🤖

AI and Machine Learning Resources

Jul 11, 2025

Overview

This lecture covers essential resources and learning paths for building expertise in AI and machine learning, organized by major skill areas and recommended study materials.

Programming and Software Engineering

  • Strong software engineering and programming skills are critical for AI roles.
  • Python is the primary language for AI/ML due to its ecosystem and library support.
  • Learning a backend language like Java, Go, or Rust can be beneficial for future AI roles.
  • Practice coding consistently; hands-on experience matters most.
  • Recommended Python resources: FreeCodeCamp's "Learn Python" course, "Python for Everybody" specialization, HackerRank, LeetCode, and NeetCode for DS/algorithms and system design.
  • For complete beginners, Harvard's CS50 offers a solid computer science foundation.

Mathematics and Statistics Foundations

  • Deep math knowledge isn't always required, but understanding fundamentals strengthens AI expertise.
  • Essential areas: statistics, linear algebra, and calculus.
  • Top resources: "Practical Statistics for Data Science," "Mathematics for Machine Learning," and the "Mathematics for Machine Learning and Deep Learning" specialization.
  • Focus on applied math relevant to AI/ML rather than broad theoretical math.

Machine Learning

  • Understanding the history and breadth of AI helps contextualize current advancements.
  • Key book: "Hands-On Machine Learning with Scikit-Learn, TensorFlow, and Keras" covers everything from basics to advanced topics.
  • The "Machine Learning Specialization" by Andrew Ng provides comprehensive, up-to-date theory and practice.
  • Use "The 100-Page Machine Learning Book" for concise overviews and as a reference.
  • "The Elements of Statistical Learning" is recommended for a deeper theoretical background.
  • Consider cohort-based bootcamps like "Zero to Mastery" for hands-on, project-focused learning and community support.

Deep Learning and LLMs

  • PyTorch is recommended as the main deep learning library.
  • Study the "Deep Learning Specialization" by Andrew Ng for advanced topics like CNNs, RNNs, and LLMs.
  • Andrej Karpathy’s "Intro to LLMs" video and "Neural Networks: Zero to Hero" course teach practical and theoretical LLM concepts.
  • "Hands-On Large Language Models" by Jay Alammar is advised for an intuitive understanding of transformers/LLMs.

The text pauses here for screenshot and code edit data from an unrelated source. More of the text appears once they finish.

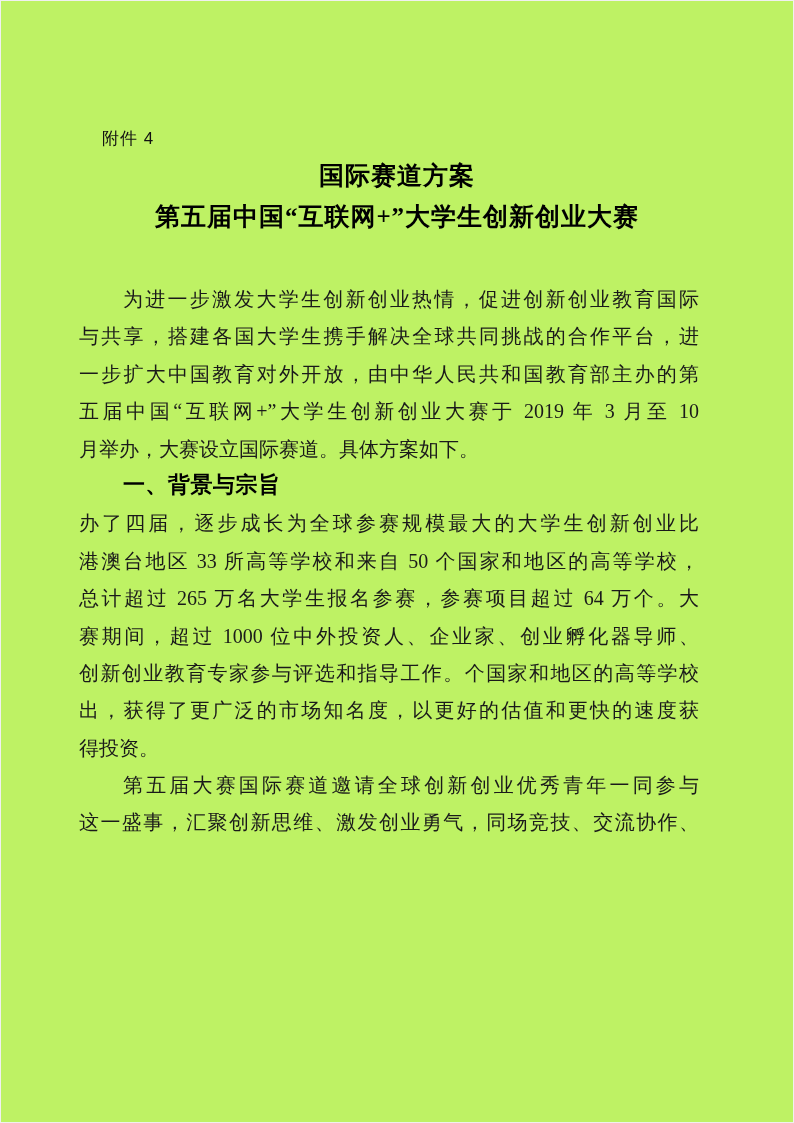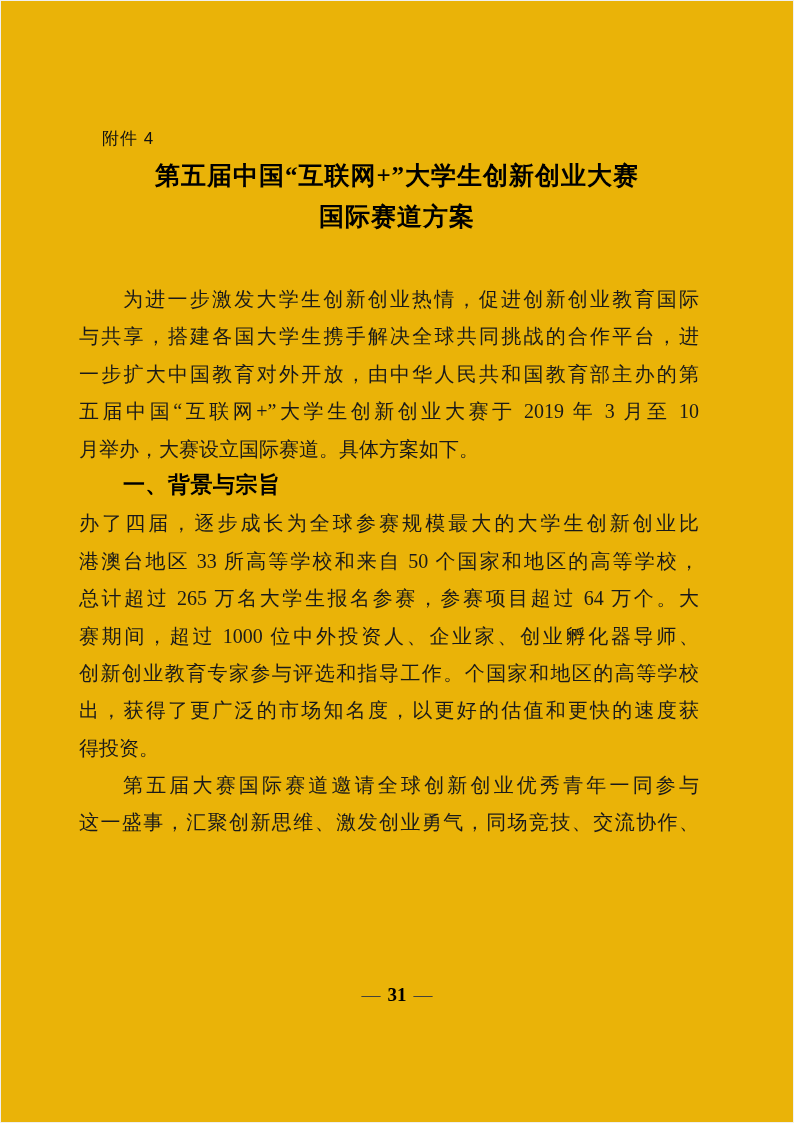"附件 4" .page { background: #eab308 -> #bef264 }
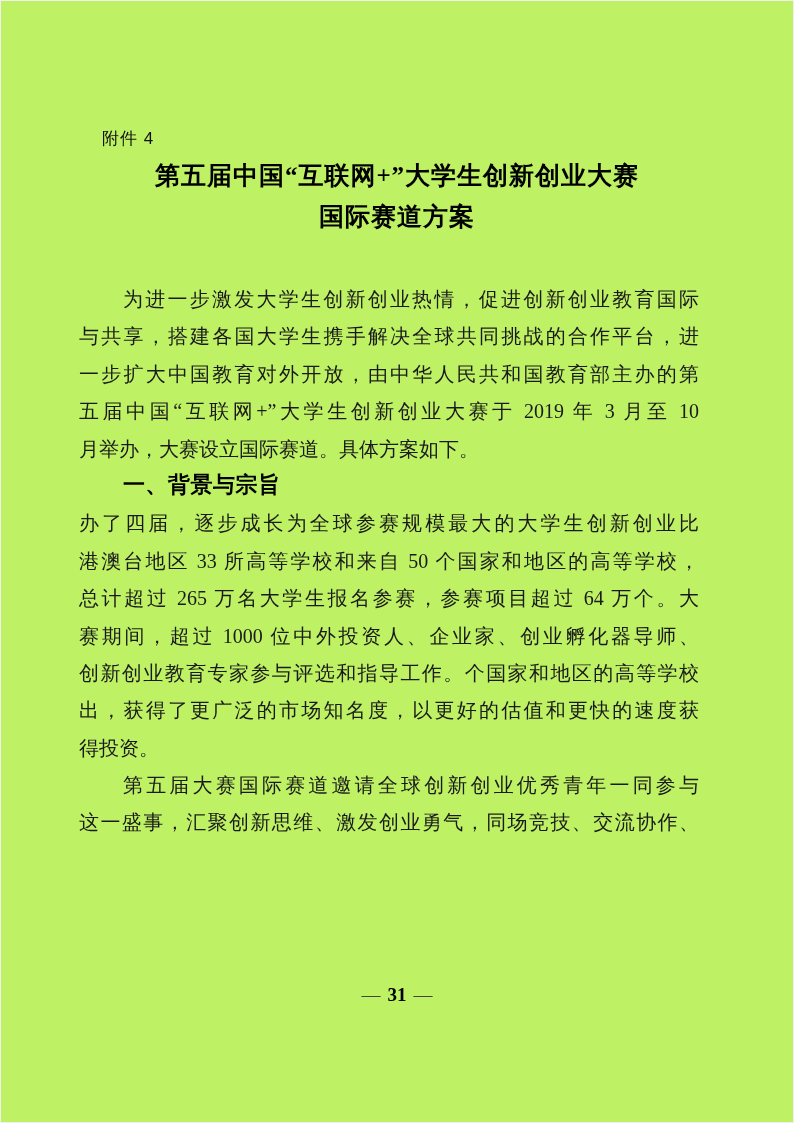"第五届中国“互联网+”大学生创新创业大赛" div { order: before "国际赛道方案" -> after "国际赛道方案" }
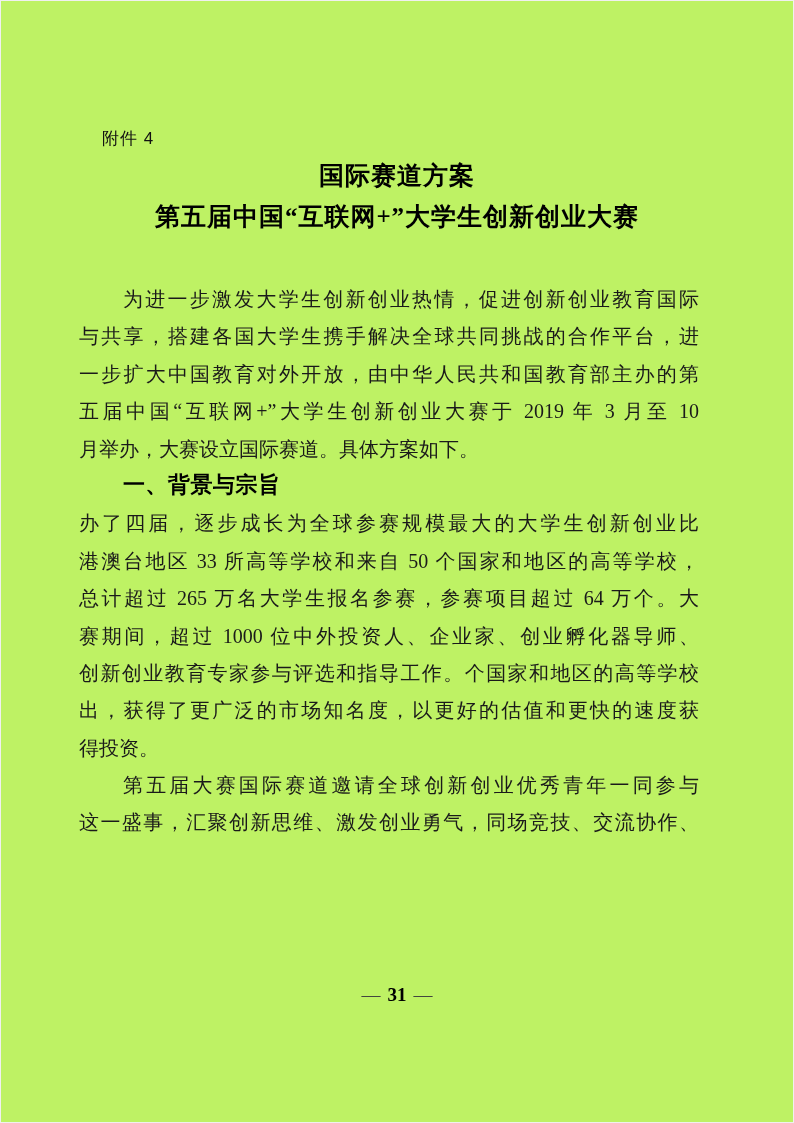"— 31 —" div.footer { html: <div> <span>—</span><span>31</span><span>—</span> </div> -> none }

AI Engineering and Deployment

  • AI engineering focuses on deploying, integrating, and productionizing AI models rather than building them from scratch.
  • Essential books: "Practical MLOps" for ML deployment and "AI Engineering" by Chip Huyen for system design and production practices.
  • Learning about Docker, cloud infrastructure, and deployment pipelines is necessary.

Key Terms & Definitions

  • AI Engineer — A specialist focused on deploying and integrating AI models into real-world systems.
  • PyTorch/TensorFlow — The two main deep learning frameworks, with PyTorch preferred for research.
  • MLOps — Practices and tools for deploying, monitoring, and maintaining ML systems in production.
  • LLM (Large Language Model) — AI models capable of understanding and generating human-like text at scale.

Action Items / Next Steps

  • Choose a Python course and begin coding practice.
  • Select one foundational math/statistics resource to build theoretical strength.
  • Work through a machine learning textbook or course; supplement with hands-on projects.
  • Learn basic PyTorch, then study deep learning and LLM resources.
  • Explore MLOps and AI engineering resources for deployment skills.
  • Tackle concrete projects and summarize your learning to reinforce understanding.